In our evaluations, no single model consistently performed best across tasks. In many cases, a more efficient model reached the same outcome, while stronger models mattered most when the task required deeper reasoning. Auto learns where stronger reasoning improves the result. It routes up when the task demands it and stays more efficient when it does not. The goal is not to trade quality for cost, but to use the model that best fits the work.
Auto combines two signals: what model is healthy and available right now, and what kind of work Copilot is being asked to do.

Figure 1: Three HyDRA operating points illustrate tunability: (Peak) exceeds Sonnet at 12.9% savings; (Agg.) balances quality for 72.5% savings.

Figure 2: HyDRA (Cons.) ties OpenRouter Auto on resolution rate (70.8%) at 3.3x the savings. HyDRA (Agg.) outperforms both Azure Foundry operating modes.
Taken together, these signals let Auto avoid a one-size-fits-all approach. The point is not to send every task to the biggest model, or every task to the cheapest one. It is to choose the model that fits the work.

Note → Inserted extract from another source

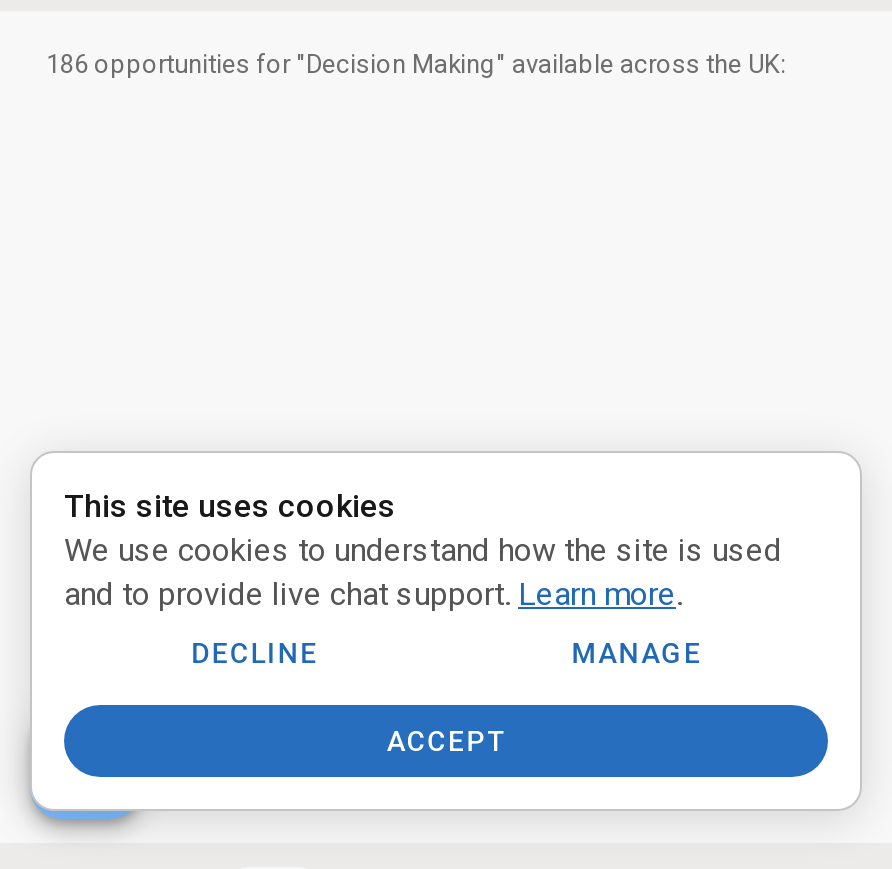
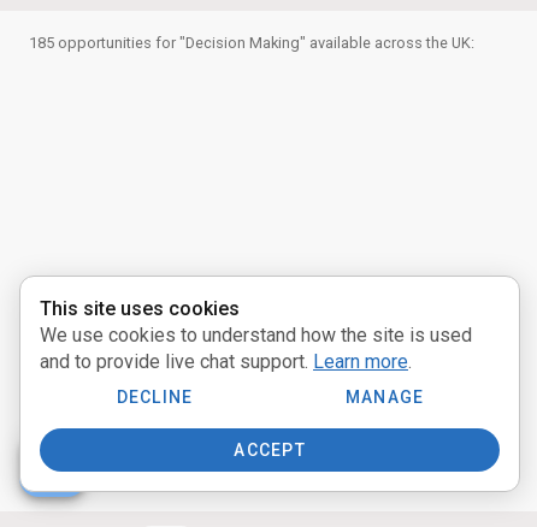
[46,49,786,79] 186 opportunities for "Decision Making" available across the UK: -> [29,34,474,52] 185 opportunities for "Decision Making" available across the UK:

Getting routing right in evaluations is only part of the problem. To make Auto useful in real workflows, we also had to account for how developers actually use Copilot: conversations get longer, context builds up, tasks shift, and developers work in many languages.
Cache-aware routing. Switching models on every turn may sound flexible, but it can work against efficiency. When a conversation stays on the same model, the prompt prefix can be cached and reused across turns. Switching models mid-conversation breaks that cache, which can cost more than the routing change saves. Auto avoids that by routing at natural cache boundaries: on the first turn, when there is no cache to lose, and after compaction, when Copilot summarizes older turns and the prompt prefix resets. Between those points, the selected model stays in place so the cache can keep building.

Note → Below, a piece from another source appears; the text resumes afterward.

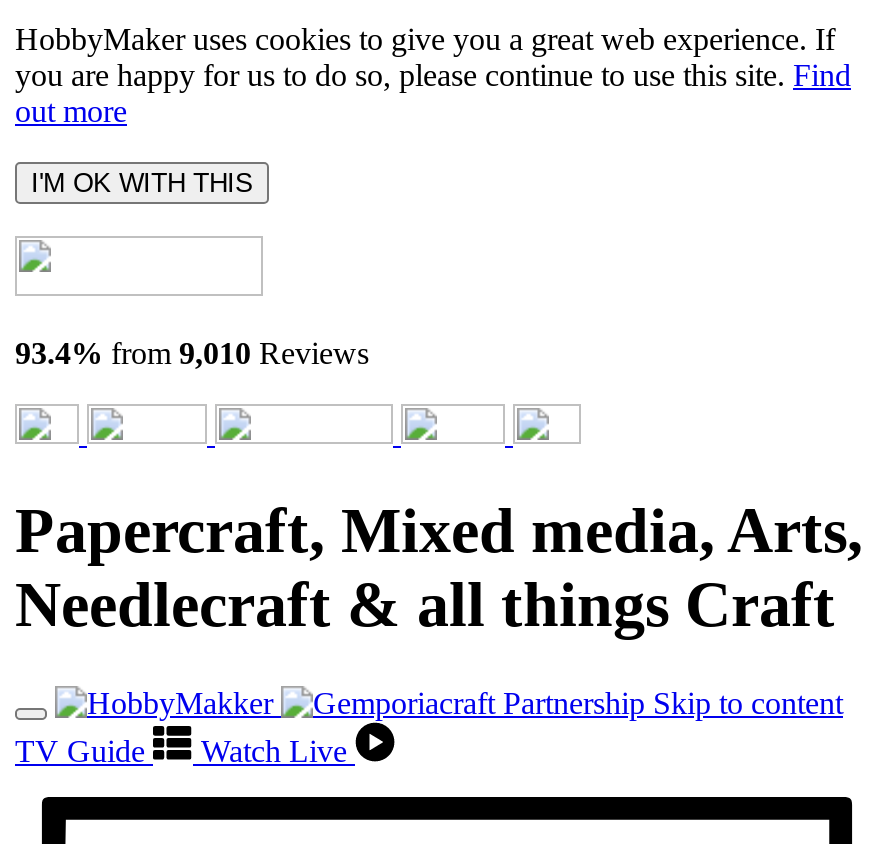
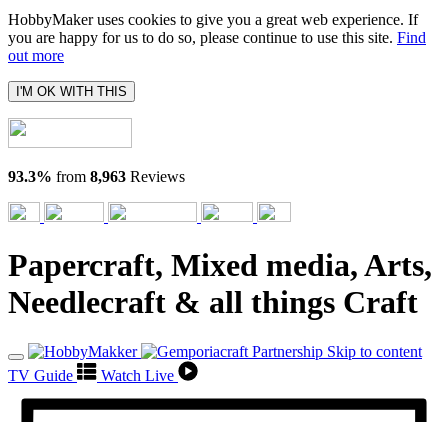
[15,336,369,370] 93.4% from 9,010 Reviews -> [8,168,185,185] 93.3% from 8,963 Reviews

Routing across languages. Copilot serves developers around the world, so routing has to work in languages other than English. We trained the routing model on conversations across 16 language families, including CJK, European, and others. In evaluations, routing accuracy stayed within four points of the English baseline across language groups, with no statistically significant quality gap.

Figure 3: Intelligent routing stays within 4 points of English baseline. Model evaluations across English, European, CJK, and other script families, based on a held out evaluation set sampled from production VS Code chat telemetry across 19 languages.

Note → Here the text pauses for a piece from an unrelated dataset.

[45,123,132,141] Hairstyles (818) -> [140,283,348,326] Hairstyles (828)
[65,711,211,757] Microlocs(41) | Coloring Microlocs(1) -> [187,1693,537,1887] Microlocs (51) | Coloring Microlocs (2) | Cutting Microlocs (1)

Learning when escalation matters. Instead of labeling tasks as simply “easy” or “hard,” we trained the router to learn where models actually diverge. For each training query, responses from a less capable model and a more capable model are scored across quality dimensions. The router learns when the stronger model adds value, and when a more efficient model can produce an equally good result. For context-dependent messages in longer agentic sessions, the router is trained on complete multi-turn conversations, including the original user intent, recent assistant responses, and conversation metadata.
Auto with task intent is already live in Visual Studio Code, github.com, and mobile. It gives Copilot more signal about the kind of work you are doing, whether that is coding, debugging, planning, or using tools, so it can make a better model choice for the task.
We are continuing to expand that experience across Copilot. Next, we are bringing Auto with task intent to more surfaces and adding more ways for teams to make Auto the default.
Copilot is getting more efficient by default, but a few habits can help your credits go further.
For the full guide, see How to get more out of your AI credits.
Auto model selection is available today across supported Copilot experiences. To learn more, see the Auto model selection docs. You can also share feedback in Copilot discussions.
We are continuing to make Copilot more efficient across the system so more of your credits go toward useful work, without requiring you to tune every model choice yourself.